Stored data entries.
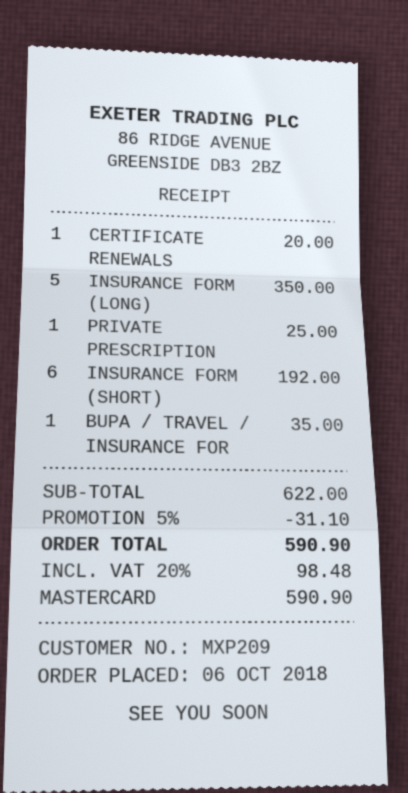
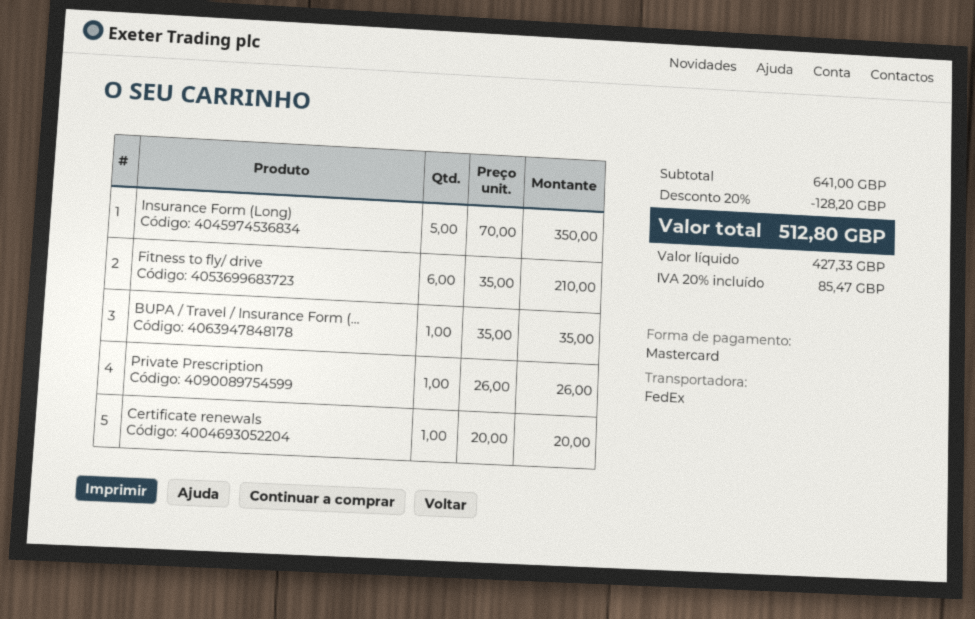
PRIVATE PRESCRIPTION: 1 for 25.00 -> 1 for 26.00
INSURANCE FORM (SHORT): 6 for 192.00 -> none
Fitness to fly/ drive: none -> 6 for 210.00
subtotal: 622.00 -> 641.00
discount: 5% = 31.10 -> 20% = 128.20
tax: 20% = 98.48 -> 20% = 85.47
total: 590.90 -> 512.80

* * *

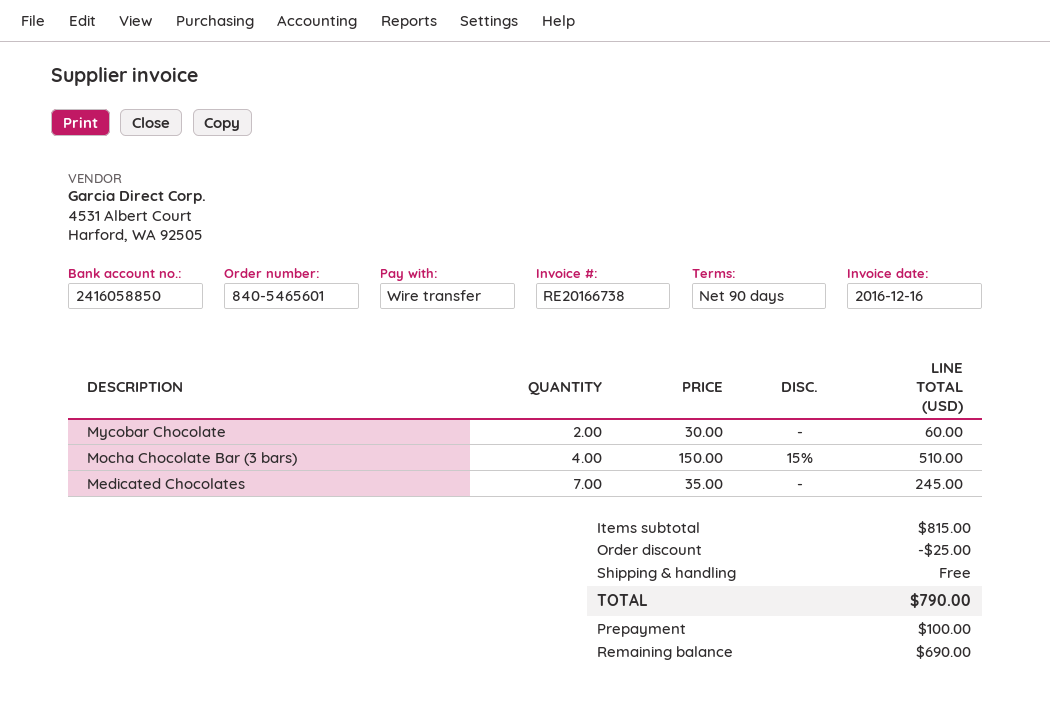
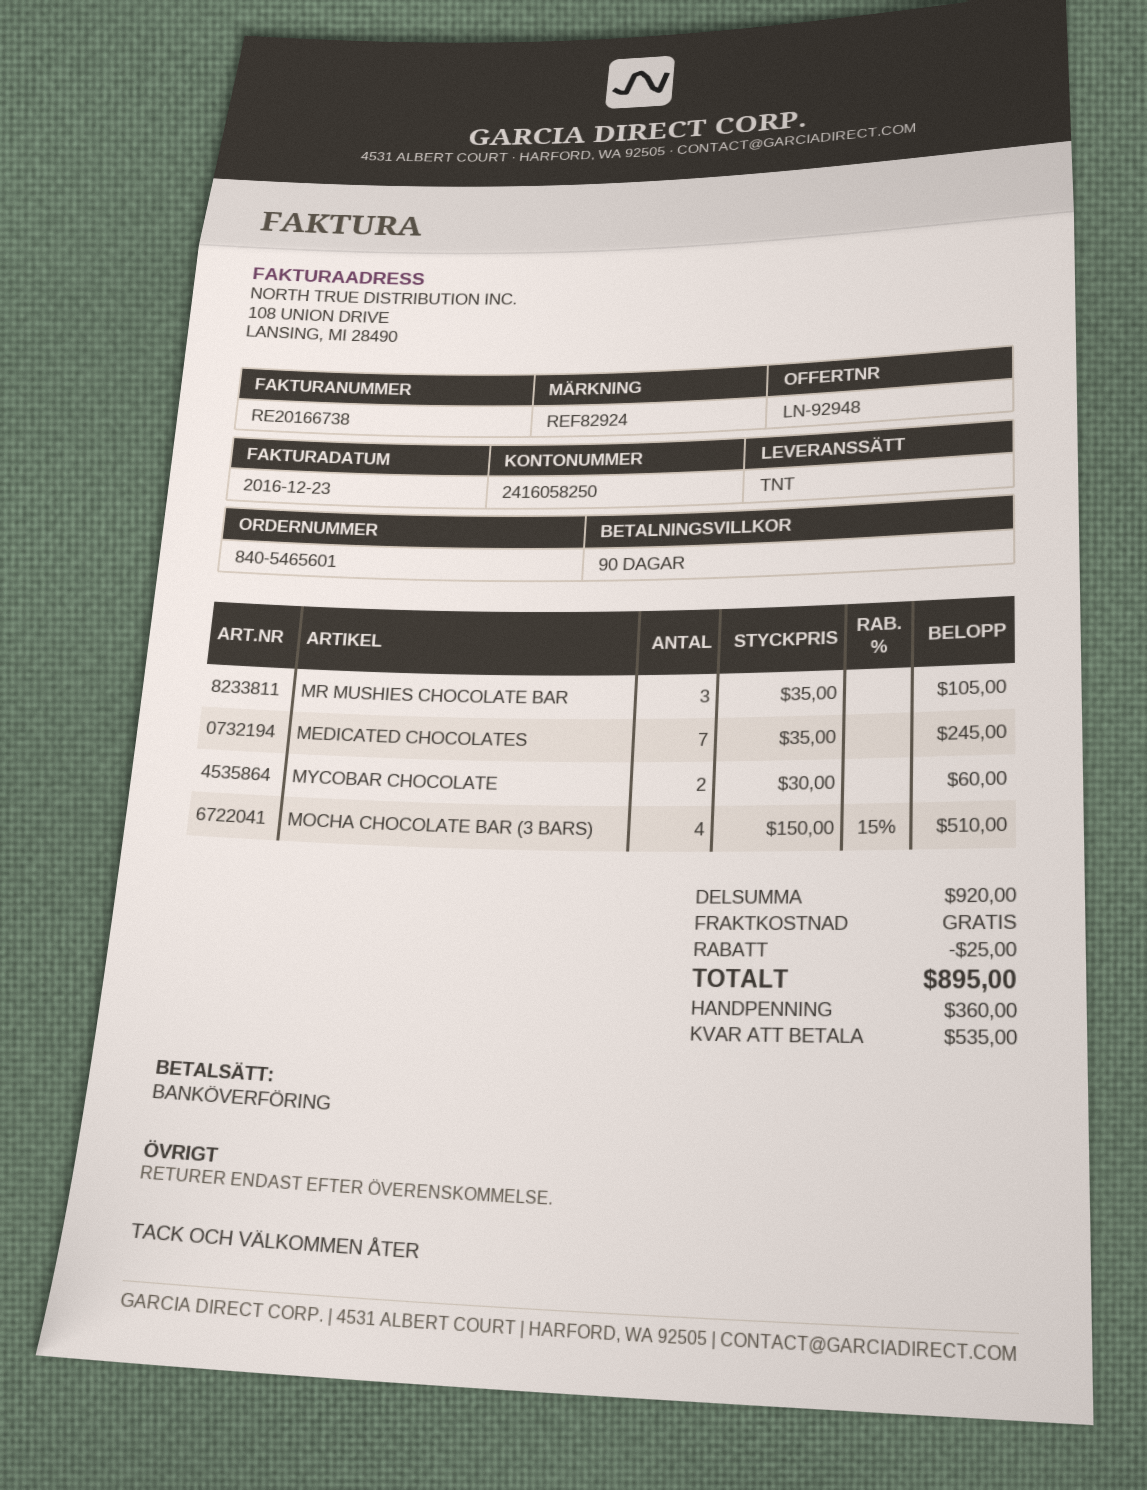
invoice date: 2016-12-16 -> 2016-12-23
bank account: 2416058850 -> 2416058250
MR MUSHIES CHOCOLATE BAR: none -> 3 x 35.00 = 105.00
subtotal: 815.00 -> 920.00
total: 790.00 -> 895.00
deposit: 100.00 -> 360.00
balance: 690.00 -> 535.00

TASK REQUIREMENTS. Scan the records above for the string "subtotal", then copy each line where it turns up.

SOLUTION.
subtotal: 622.00 -> 641.00
subtotal: 815.00 -> 920.00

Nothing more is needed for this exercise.